March 15th – The country now becomes more fertile. Saw several plats of wheat; also several Arabs plowing with a camel. We have found several new kinds of flowers. We are now encamped near the bed of another river. Have just returned from a walk on its gravelly bed; on either side we saw beautiful flowers which filled the air with their perfume and were reminded as we looked up and down of poetry we had read of Arabian perfumes –
The white bed with green on each side looked lovely.
March 16th – Today the country is decidedly more fertile and a great relief to the eye after so much barrenness. This morning we found a most beautiful variety of tulips, red, also some poppies and anemones, a number of wheat fields; have met a great many Arabs, seen their strange tents. One of our party, Mr. Day was attacked by a party of them. They came up close to him in a threatening manner and as he retreated, threw stones at him. He could not walk as fast as the camels.

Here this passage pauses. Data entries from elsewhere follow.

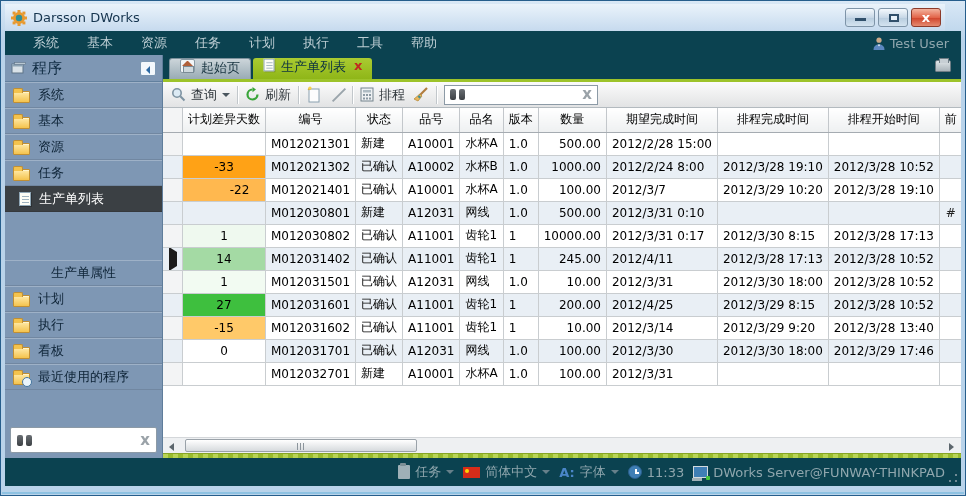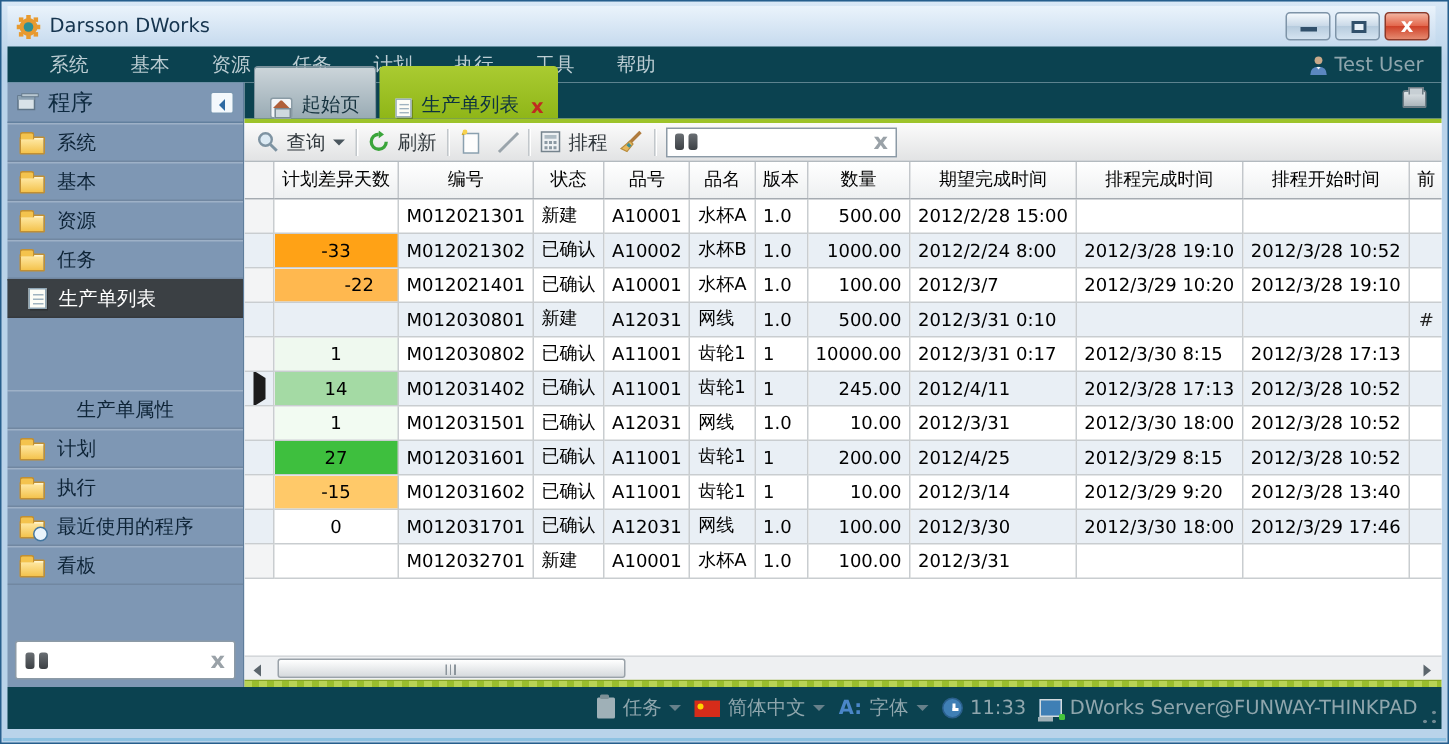--- a/index.html
+++ b/index.html
@@ -7,21 +7,21 @@
     font-family:"DejaVu Sans","Liberation Sans",sans-serif; }
   body { position:relative; background:#b9d3ea; }
 
   
   .frame { position:absolute; inset:0; border:1px solid #265e8c;
     background:linear-gradient(180deg,#d9e8f6,#b9d3ea 40px,#b9d3ea); }
   .frame::after { content:""; position:absolute; left:1px; right:1px; bottom:1px; height:2px;
     background:#8ec2e2; }
 
   
-  .titlebar { position:absolute; left:4px; top:3px; right:8px; height:27px;
+  .titlebar { position:absolute; left:4px; top:3px; right:20px; height:27px;
     display:flex; align-items:center; padding-left:6px;
     background:linear-gradient(180deg,#eaf3fb,#c6daee); }
   .title-text { font-size:13px; color:#15344e; margin-left:6px; }
   .win-btns { position:absolute; right:4px; top:4px; display:flex; gap:3px; }
   .win-btn { width:30px; height:19px; border:1px solid #7e94a8; border-radius:3px;
     background:linear-gradient(180deg,#f4f9fd,#c8d8e7 50%,#b6cbdd 50%,#d4e3f0);
     position:relative; cursor:pointer; }
   .win-btn.close { background:linear-gradient(180deg,#f3b39e,#e2654a 50%,#cf4128 50%,#e58a70);
     border-color:#8c3a2a; }
   .glyph-min { position:absolute; left:9px; bottom:5px; width:11px; height:3px; background:#31506b; }
@@ -77,21 +77,21 @@
   .icon-binocular { position:relative; width:15px; height:11px; flex:none; }
   .icon-binocular::before, .icon-binocular::after { content:""; position:absolute; top:0; width:6px;
     height:11px; background:linear-gradient(180deg,#6a6f74,#3c4044); border-radius:2px; }
   .icon-binocular::before { left:0; } .icon-binocular::after { right:0; }
 
   
   .main { position:absolute; left:162px; top:54px; right:4px; height:403px; background:#fff;
     display:flex; flex-direction:column; }
   .tabbar { height:24px; background:#0b4250; position:relative; display:flex; align-items:flex-end;
     padding-left:6px; gap:2px; flex:none; }
-  .tab { height:35px; border-radius:3px 3px 0 0; display:flex; align-items:flex-end; gap:6px;
+  .tab { height:21px; border-radius:3px 3px 0 0; display:flex; align-items:flex-start; gap:6px;
     padding:0 10px; font-size:13px; cursor:pointer; }
   .tab.inactive { background:linear-gradient(180deg,#ccd5da,#99abb4); color:#17333f;
     border:1px solid #7d929d; border-bottom:none; }
   .tab.active { background:linear-gradient(180deg,#aacb31,#8fb618); color:#0d3240; }
   .tab-close { color:#c02b20; font-weight:bold; font-size:13px; margin-left:2px; }
   .icon-home { width:15px; height:14px; background:#f2f5f7; border:1px solid #8a9ba5;
     border-radius:2px; position:relative; }
   .icon-home::before { content:""; position:absolute; left:2px; top:6px; width:9px; height:5px;
     background:#cfd9de; border:1px solid #7a8b95; }
   .icon-home::after { content:""; position:absolute; left:1px; top:1px;
@@ -278,26 +278,26 @@
       </div>
         <div class="side-item">
         <span class="side-icon icon-folder"></span>
         <span class="side-label">计划</span>
       </div>
         <div class="side-item">
         <span class="side-icon icon-folder"></span>
         <span class="side-label">执行</span>
       </div>
         <div class="side-item">
+        <span class="side-icon icon-folder"></span>
+        <span class="side-label">看板</span>
+      </div>
+        <div class="side-item">
         <span class="side-icon icon-folder recent"></span>
         <span class="side-label">最近使用的程序</span>
-      </div>
-        <div class="side-item">
-        <span class="side-icon icon-folder"></span>
-        <span class="side-label">看板</span>
       </div>
       </div>
     <div class="side-search">
       <span class="icon-binocular"></span>
       <input type="text" value="" style="">
       <span class="clear-x">x</span>
     </div>
   </div>
 
   <div class="main">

March 17 – Syria – Have just arrived – 2 o’clock – having had a most delightful days travel, as far as gathering flowers was concerned. Just after we started this morning, the dark clouds which overshadowed us gave as a complete ducking. Our camels turned against the wind and knelt down with us; we felt quite safe however under our umbrellas. Our dragoman fell from his camel presenting a most ridiculous figure. Between the showers we gathered some more lovely flowers; the fields and valleys were perfectly covered with them. We found countless varieties of every hue and color, red, yellow, blue orange, violet, purple, white, salmon, etc. Some were quite familiar to us, as the snow drops, and red tulips. We are now camping just outside of Gaza, near a Mussulman cemetery. Our tent is pitched right by a cactus hedge, which is in front of our tent door. We went our with Mr. M. to walk around Gaza. This we don’t care to repeat, as we were grossly treated. We were followed by twenty or thirty boys and several grown men; they pulled at our clothes and at last pinched us behind and would start away as we turned upon them. At last Mr. M. was obliged to give a boy a hard slap and another time he struck a man, which at the same time knocked over two or three boys. As we passed through the bazaar the men kept off. The door of the gentlemen’s tent looks out upon a lot of tombs, where we see the natives sitting. The women and children sit there to watch us as we go in and out of our tent. We are evidently the first foreigners and ladies many of them had seen. The pedestals of the tombs form a seat so that they literally “sit on the tombs”. They come close to the tent and squat down in groups. I have just counted twenty-one in a group, with a donkey in the rear. The children wear fez and skull caps. Their hair is generally shaved entirely, except a tuft on the crown. The men wear fez caps with silk turbans twisted around them. Many of them have diseased eyes, as in Egypt.
March 18th – Sunday – Rained heavily the greater portion of the night and today the flies are very disagreeable. The weather the past few days has been continual rain and sunshine, like April at home. Our cook has just been making some macaroni, a mixture with flour and three eggs and milk enough to make a dough stiff enough to roll out, vermicelli, flour mixed with salt and water. The Syrians are of lighter complexion than the Arabs and are much more robust. The women do not wear their faces so much covered as the latter. Their face trimmings have a number of silver coins hanging on them.
March 19th – Left Gaza at eight o’clock in the morning on donkies, for Jerusalem. On either side of the road for some distance were Olive Groves. At the base of which wheat and grass were growing. After leaving these trees came great fields of most beautiful wheat. These continued until we reached the hill county of Judea in which Hebron is situated. Along the road we found the greatest variety of lovely flowers, snowdrops, anemone, stargrass, buttercups.